La Mezquita de Alabastro (Egipto)

15 enero 2009

Creo que los sueños están hechos de alabastro.
El alabastro es un mineral muy blando, un poco translúcido, que se usa mucho en escultura. En alabastro he visto auténticas maravillas. Y es que puede pulirse hasta dejarlo casi transparente y tallarse con una precisión asombrosa. No es que sea más sencillo, es que es más versátil. El límite lo pone la imaginación del escultor; y cuando lo atraviesa la luz, es hermoso como el hielo y vivo como la piel.

Cuando subes a la mezquita de alabastro te sientes decepcionado. Como casi todos los monumentos del mundo, está sucia y deslucida. Nada del latir propio del alabastro, nada de grandeza. Sobre el Cairo flota una nube rojiza de polución y polvo del desierto, y a lo lejos no se ve el complejo de Giza. Sin embargo, sabes que los tres gigantes están ahí, mirándote a su misma altura con la soberbia que sólo dan los siglos.
Es temprano y hace frío; y en la entrada para turistas te piden que te descalces y te cubras antes de entrar. Hay quien protesta.
Dentro no es mucho mejor. La alfombra está gastada, hay poca luz y no puedes moverte libremente para dejarte impresionar por tallas y grabados. Nuestro guía nos pide que nos sentemos en el suelo. En corro, alrededor de él. Esta vez no va a contar historias: quiere hablar con nosotros.

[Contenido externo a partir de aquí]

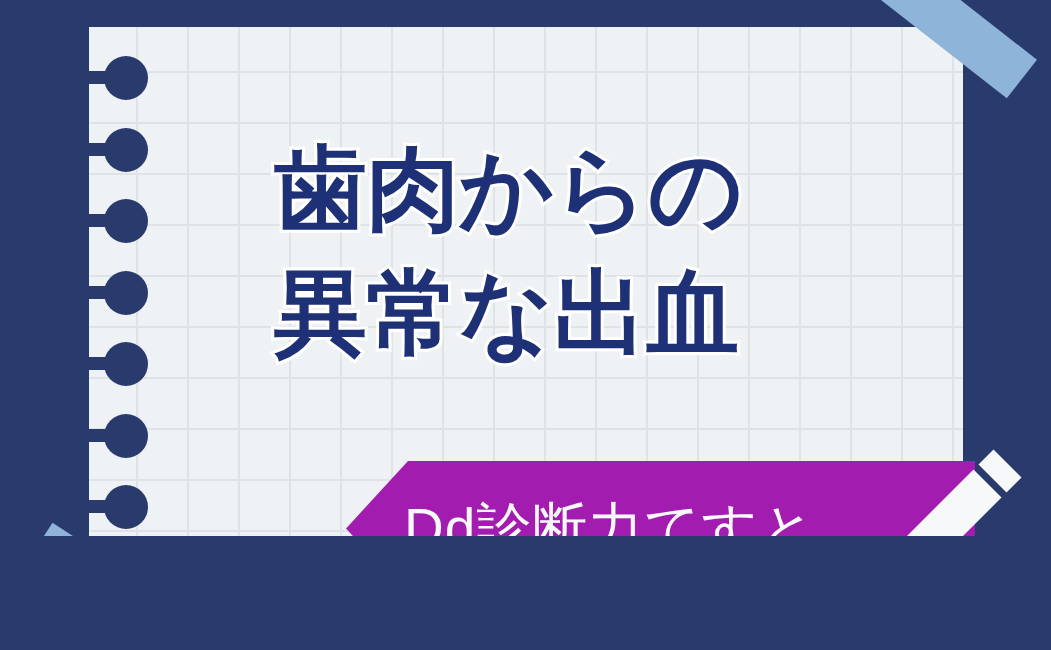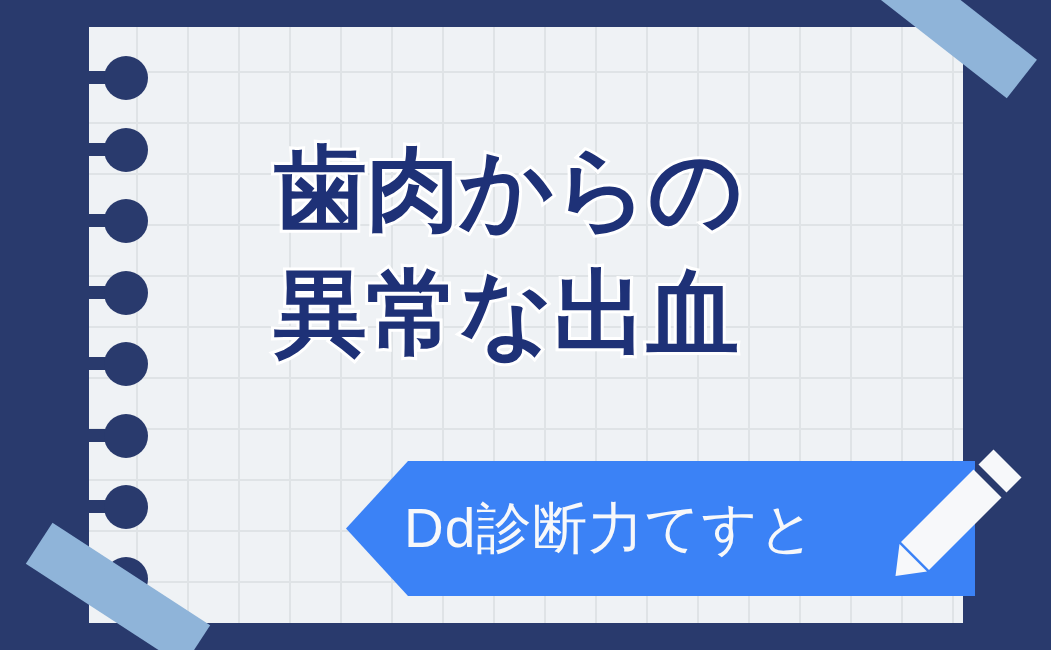"歯肉からの" #stage { height: 650px -> 536px }
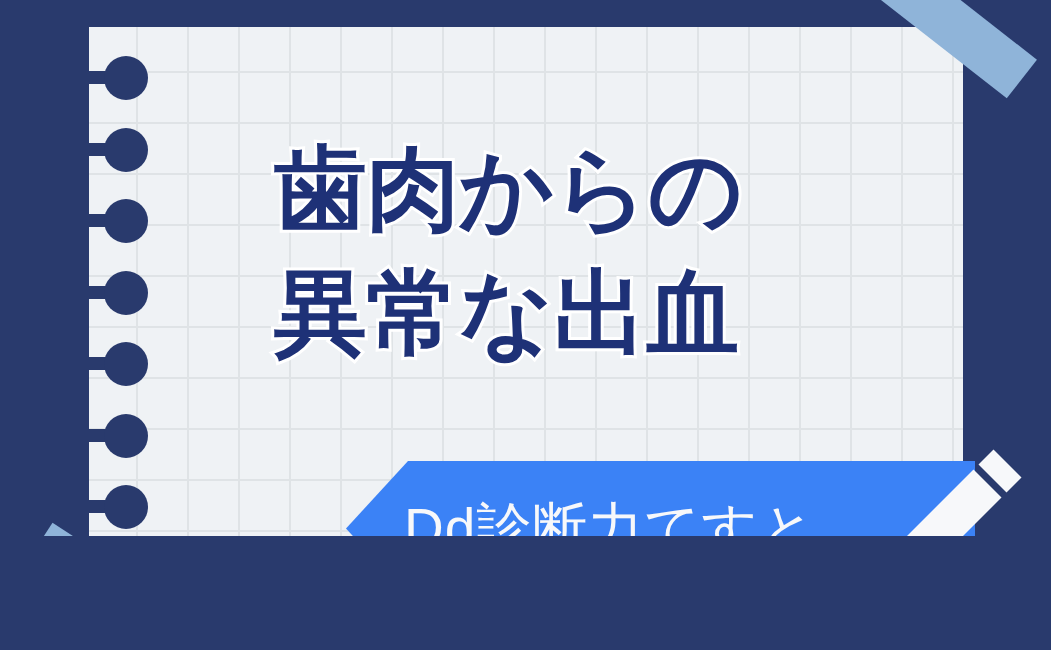"Dd診断力てすと" #banner { background: #3b82f6 -> #a21caf }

Y sentada en el suelo, casi ajena a su voz, lo comprendí todo. Las luces como candelabros penden del techo y una leve corriente los mece. Las sombras son tenues, juguetonas y anaranjadas. Las paredes quedan lejos, las ventanas quedan lejos, la alfombra no tiene nada que ofrecer. La mezquita es un lugar de culto y oración. No está hecha para impresionar a los no-creyentes, ni para perderse en la belleza, sino para buscarse uno mismo. Tan pobre, tan rica. No podía ser de otro modo: todo es así en Egipto.